_AIM OF THE EXERCISE_. Below is a listing. Write out exactly its lines between the one holding "[15,42,231,104] $ 152.00" and the one holding "[23,121,292,137] -25% $", inclusive.

_PROVIDED ENTRIES_.
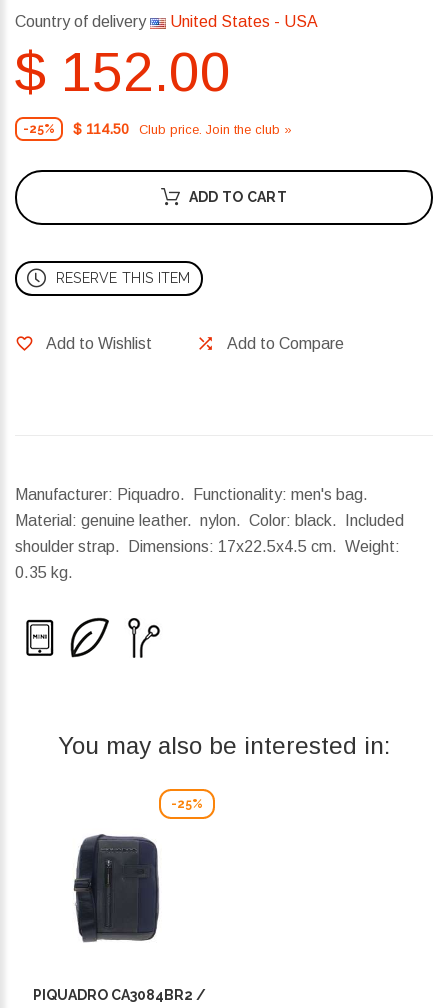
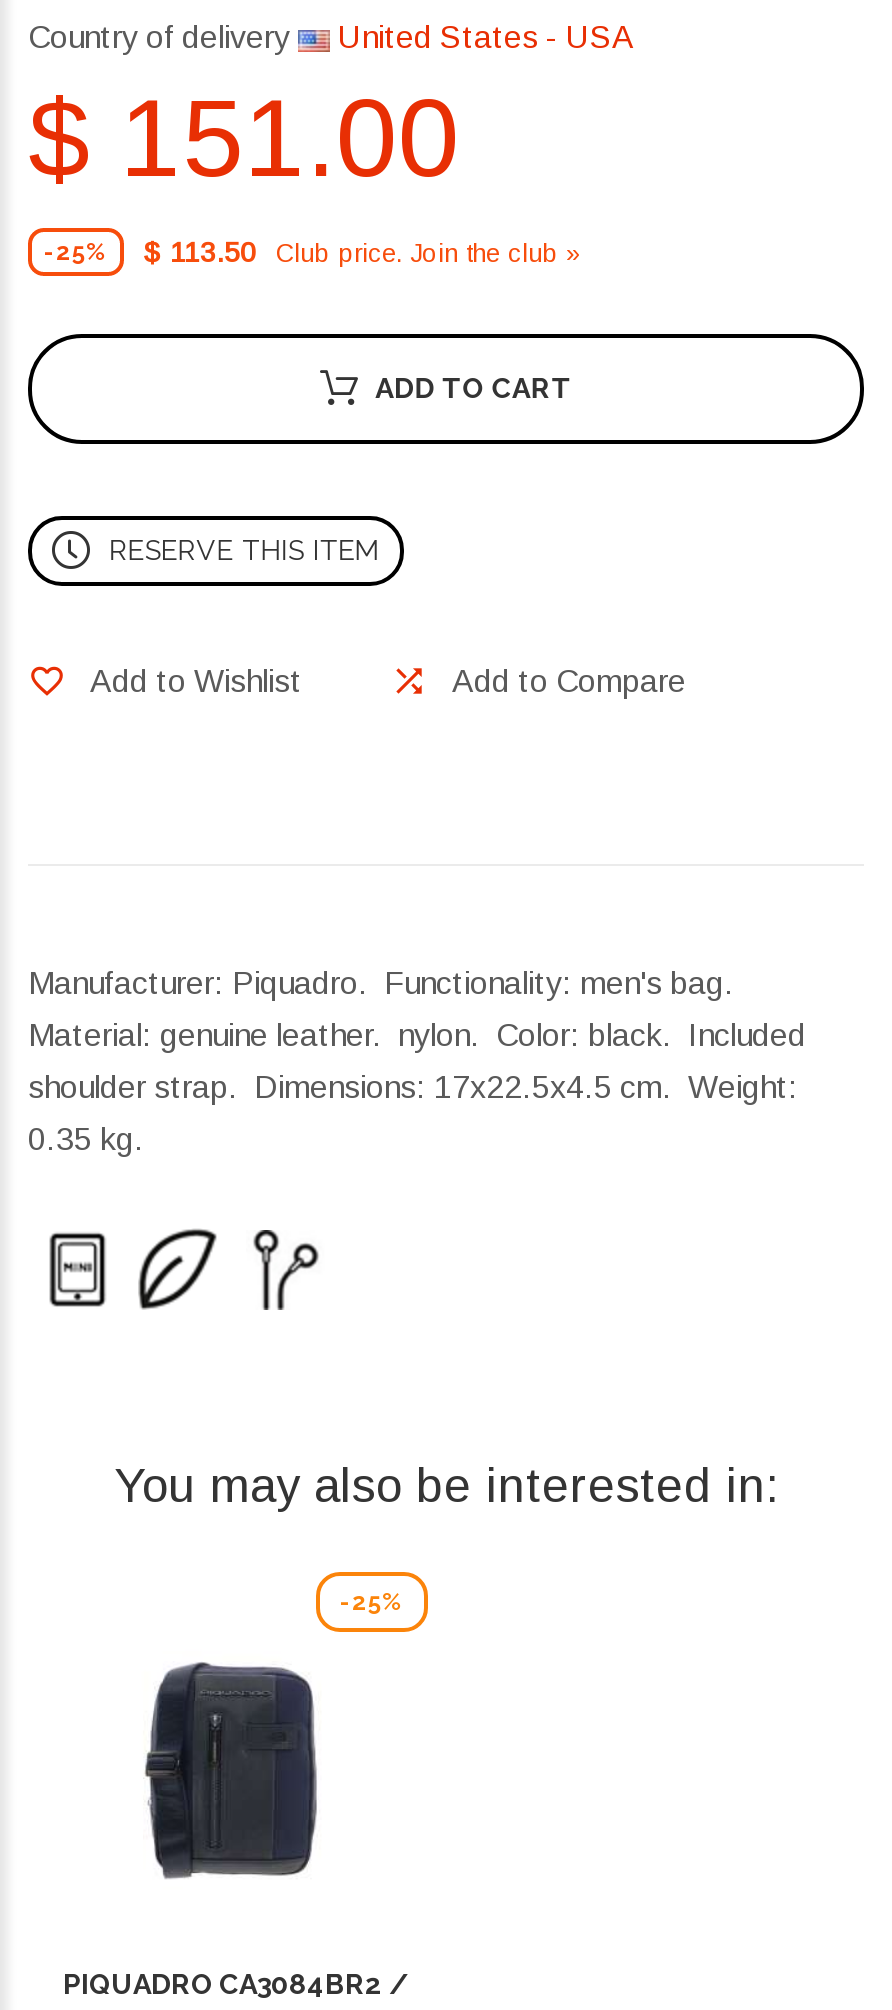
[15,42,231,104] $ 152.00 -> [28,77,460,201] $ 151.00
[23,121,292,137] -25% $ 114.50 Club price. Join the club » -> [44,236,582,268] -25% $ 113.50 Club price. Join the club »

---

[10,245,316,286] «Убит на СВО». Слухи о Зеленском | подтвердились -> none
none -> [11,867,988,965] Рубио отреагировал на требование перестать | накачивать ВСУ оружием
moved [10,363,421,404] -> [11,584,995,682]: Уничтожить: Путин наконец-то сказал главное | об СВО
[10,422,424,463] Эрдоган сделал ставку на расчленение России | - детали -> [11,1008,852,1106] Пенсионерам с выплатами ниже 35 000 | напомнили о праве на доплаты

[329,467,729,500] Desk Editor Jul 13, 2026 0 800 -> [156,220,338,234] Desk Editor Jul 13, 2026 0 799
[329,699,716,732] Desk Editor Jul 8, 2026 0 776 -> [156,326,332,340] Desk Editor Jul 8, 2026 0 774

---

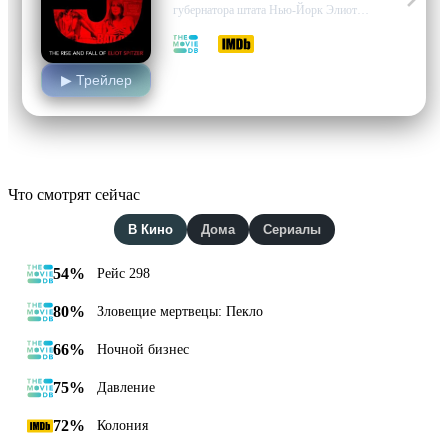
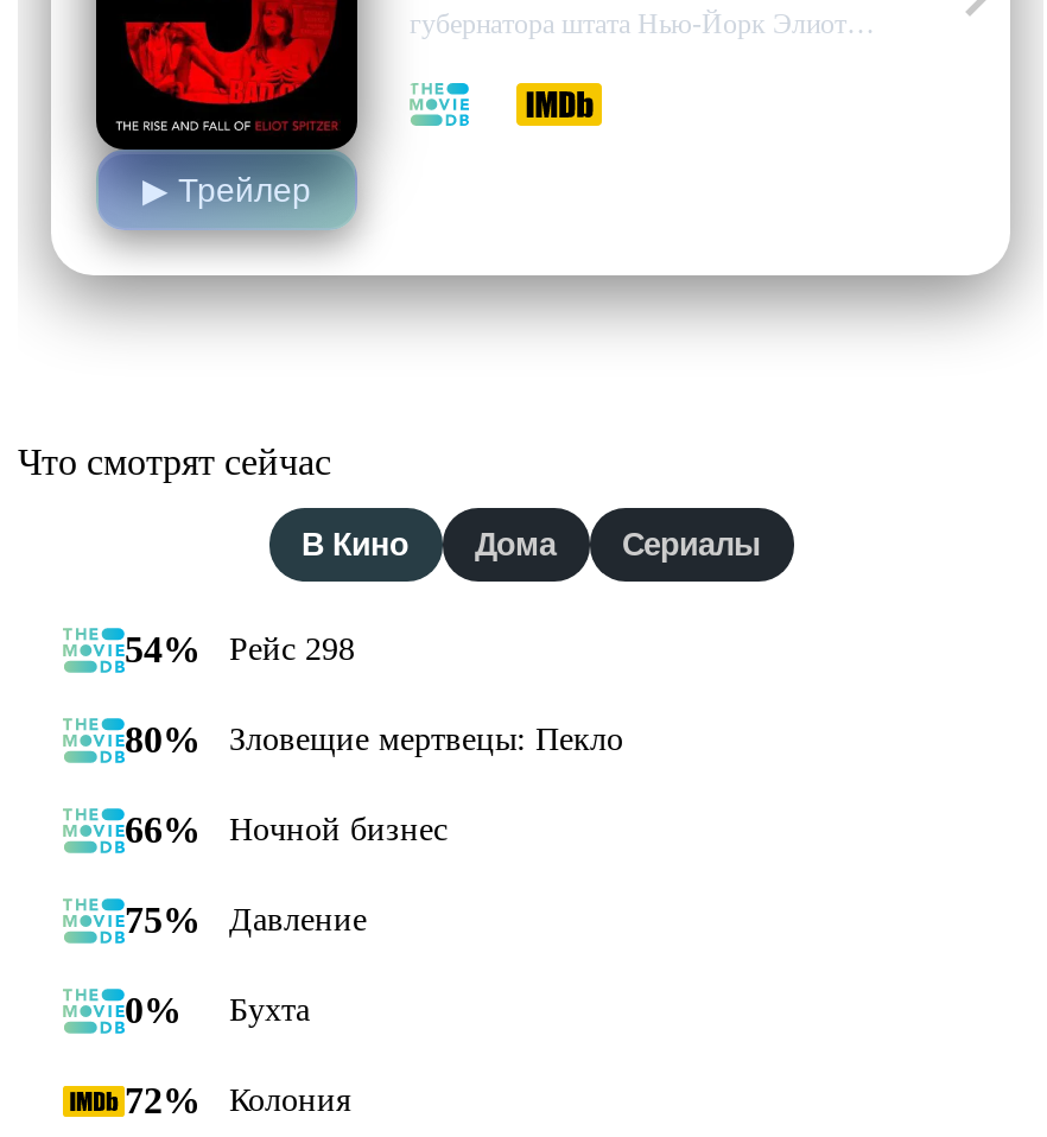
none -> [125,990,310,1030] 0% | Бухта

_RESULT OF THIS TASK_.
[15,42,231,104] $ 152.00 -> [28,77,460,201] $ 151.00
[23,121,292,137] -25% $ 114.50 Club price. Join the club » -> [44,236,582,268] -25% $ 113.50 Club price. Join the club »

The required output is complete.